William Shakespeare
Contributed by Sharon Fleming
Act 4 Scene 2

In the Macduff’s castle, his family learns he has become a traitor and fled the country. Lady Macduff’s eldest son comforts her with courage beyond his age. When the Thane of Ross informs Lady Macduff that she might be the target of an attack and that she ought to flee, Macbeth’s supports dissuade her by telling her not to worry.


Macduff has abandoned his wife. She has been left on her own to fend for her children. She has not engaged in any political activities, and she does not threaten King Macbeth’s reign. She argues that Macduff should have remained behind to defend his family. She sees her husband as lacking human kindness, and his actions are cowardly. Amid her anger, the Thane of Ross comforts her. She finds him a noble, wise, and judicious man prepared to defend his beliefs. It is surprising, though, that Lady Macduff can trust the Thane of Ross at a time “when we are traitors, / And do not know ourselves; when we hold rumor / From what we fear, yet know not what we fear” (18-20).
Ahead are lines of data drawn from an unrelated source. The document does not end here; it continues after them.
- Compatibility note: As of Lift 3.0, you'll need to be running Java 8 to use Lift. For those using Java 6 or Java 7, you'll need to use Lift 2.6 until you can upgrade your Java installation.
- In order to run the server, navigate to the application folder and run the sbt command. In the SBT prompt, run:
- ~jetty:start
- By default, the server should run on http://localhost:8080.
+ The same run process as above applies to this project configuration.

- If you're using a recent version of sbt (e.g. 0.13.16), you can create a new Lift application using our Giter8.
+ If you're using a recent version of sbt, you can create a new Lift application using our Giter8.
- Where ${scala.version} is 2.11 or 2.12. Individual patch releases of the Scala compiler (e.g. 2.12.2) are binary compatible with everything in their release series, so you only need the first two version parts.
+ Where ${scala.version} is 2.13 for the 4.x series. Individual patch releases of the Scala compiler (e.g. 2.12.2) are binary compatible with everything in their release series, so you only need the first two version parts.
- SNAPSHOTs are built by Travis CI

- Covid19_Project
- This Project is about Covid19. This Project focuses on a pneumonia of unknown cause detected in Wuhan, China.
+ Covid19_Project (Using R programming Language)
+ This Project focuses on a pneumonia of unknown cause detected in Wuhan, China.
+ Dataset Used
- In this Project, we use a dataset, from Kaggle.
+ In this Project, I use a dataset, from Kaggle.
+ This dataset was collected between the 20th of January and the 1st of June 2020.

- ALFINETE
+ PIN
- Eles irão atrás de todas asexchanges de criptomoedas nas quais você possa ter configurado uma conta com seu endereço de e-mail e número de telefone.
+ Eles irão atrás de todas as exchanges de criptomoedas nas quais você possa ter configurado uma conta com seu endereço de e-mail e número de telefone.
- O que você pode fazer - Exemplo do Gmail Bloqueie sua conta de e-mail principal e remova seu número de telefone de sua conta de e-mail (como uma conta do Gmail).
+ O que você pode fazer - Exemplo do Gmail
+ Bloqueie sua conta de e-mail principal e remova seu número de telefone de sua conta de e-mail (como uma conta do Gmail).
When Lady Macduff remains alone with her son, the two converse about loyalty. Lady Macduff is unapologetic in her assertion that her husband has acted in blatant disregard for the rules of friendship. He has refused to be a loyal friend and servant of the king. However, her son counters by describing the world as full of dishonest people, not just Macduff. Lady Macduff is left agonizing over the fact that in the present society, “to harm” is the norm of while doing good may result in destruction.